With the memory of the Commonwealth stamps barely faded, the soon to be launched Singapore Airlines (SIA) came knocking on his doors in July 1972 with a job to flesh out their corporate identity designed by Walter Landor of San Francisco. William became the first local designer to handle creative work for the national carrier, SIA, and in over two months, his agency of 30 workers churned out over 600 items including brochures, tickets, baggage tags, office signs, passes, letterheads, etc.
Having worked on arguably the two biggest design jobs available in the ’70s within just three years of setting up, William became known as the Singapore graphic designer. He was regularly in the news on design-related matters, and even his sojourns to to Europe to study “the latest advertising techniques” were reported in the press. His clients over the years have reported to be multi-national companies from England, Japan and America. These include Akai Sound Systems, a Japanese electronics firm, as well as Mark Holdings, a wholly Japanese-owned trading company that brought in Swiss watches including Longines, Eterna, Ulysee Nardin and Rotary. In 1974, Longines of Switzerland even presented him a special award for outstanding creative work on their account!

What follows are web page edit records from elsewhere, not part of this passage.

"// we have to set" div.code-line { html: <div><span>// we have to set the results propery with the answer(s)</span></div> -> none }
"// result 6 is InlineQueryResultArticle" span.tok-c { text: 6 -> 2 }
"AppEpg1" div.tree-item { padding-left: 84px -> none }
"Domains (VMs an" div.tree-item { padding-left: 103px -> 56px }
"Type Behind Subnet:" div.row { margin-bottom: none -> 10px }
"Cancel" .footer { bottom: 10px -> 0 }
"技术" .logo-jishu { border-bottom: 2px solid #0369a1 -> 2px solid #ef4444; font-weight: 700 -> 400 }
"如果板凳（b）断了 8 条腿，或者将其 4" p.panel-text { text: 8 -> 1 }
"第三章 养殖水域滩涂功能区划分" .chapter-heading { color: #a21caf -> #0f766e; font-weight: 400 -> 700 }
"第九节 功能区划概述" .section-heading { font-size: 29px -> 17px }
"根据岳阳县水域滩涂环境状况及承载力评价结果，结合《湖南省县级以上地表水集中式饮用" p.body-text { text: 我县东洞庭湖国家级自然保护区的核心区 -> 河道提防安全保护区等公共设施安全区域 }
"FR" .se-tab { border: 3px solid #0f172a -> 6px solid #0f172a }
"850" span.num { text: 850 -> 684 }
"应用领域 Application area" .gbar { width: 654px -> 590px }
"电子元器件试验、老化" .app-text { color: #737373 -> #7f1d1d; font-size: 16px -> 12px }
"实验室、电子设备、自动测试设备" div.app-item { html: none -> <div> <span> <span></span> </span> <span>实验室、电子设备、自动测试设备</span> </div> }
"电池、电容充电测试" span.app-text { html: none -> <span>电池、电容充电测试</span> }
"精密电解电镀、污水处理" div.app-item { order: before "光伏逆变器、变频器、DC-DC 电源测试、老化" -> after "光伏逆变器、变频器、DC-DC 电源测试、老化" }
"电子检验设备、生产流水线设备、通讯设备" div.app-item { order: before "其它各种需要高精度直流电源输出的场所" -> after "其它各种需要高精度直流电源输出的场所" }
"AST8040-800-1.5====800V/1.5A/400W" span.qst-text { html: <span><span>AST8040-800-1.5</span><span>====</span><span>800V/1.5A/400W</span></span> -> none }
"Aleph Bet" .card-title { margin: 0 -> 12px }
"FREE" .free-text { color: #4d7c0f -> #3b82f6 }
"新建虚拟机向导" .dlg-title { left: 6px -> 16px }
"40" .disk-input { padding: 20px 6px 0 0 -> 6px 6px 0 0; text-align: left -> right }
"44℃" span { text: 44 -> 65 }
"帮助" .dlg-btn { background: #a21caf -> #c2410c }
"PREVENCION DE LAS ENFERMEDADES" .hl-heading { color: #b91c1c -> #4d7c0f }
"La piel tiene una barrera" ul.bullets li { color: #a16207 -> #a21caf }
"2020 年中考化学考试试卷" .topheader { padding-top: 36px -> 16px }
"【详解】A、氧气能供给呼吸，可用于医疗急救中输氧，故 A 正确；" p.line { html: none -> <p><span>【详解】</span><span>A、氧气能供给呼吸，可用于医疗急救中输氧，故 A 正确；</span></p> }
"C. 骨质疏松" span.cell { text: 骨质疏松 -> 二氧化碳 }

As the Singapore economy boomed though the ’70s, William built up a body of logos for a variety of local and international businesses as well as government organisations. These include the Post Office Savings Bank (1972), Shangri-La (1975), Singapore Bus Service (1978) and United Overseas Land (UOL) (1979).
As his business grew, William did less and less stamp designs, eventually stopping completely around 1980 after designing 16 series of commemorative stamps. However, he made a comeback for the 25th anniversary of the NTUC in 1986 because he loved the challenge of designing stamps.
To honour his design services for the state and community, William was decorated with the Public Service Star by the late President Sheares in 1975, and the Friend of Labour medal by the National Trades Union Congress (NTUC) in 1982.
Given the period of his design education in the ’50s and ’60s, it seems William was a designer trained in the modernist way of thinking. When asked what defined a good logo, he said it had to be simple, yet striking as it is international. He was also known to advocate the use of white space. In the early 1970s, he observed that local designers often copied designs they saw in magazines and newspapers, and his advice to them was, “They must learn to be original.”
Not much is heard of William or Central Design after the mid-1980s, which by then would have been close to two decades old. Perhaps his agency was affected by the 1985 recession?
William is believed to be alive and well today, but has not made himself contactable. He once said, “I like to be alone but I’m never lonely. I have so many other interests like fishing, music and antiques, to keep me busy.”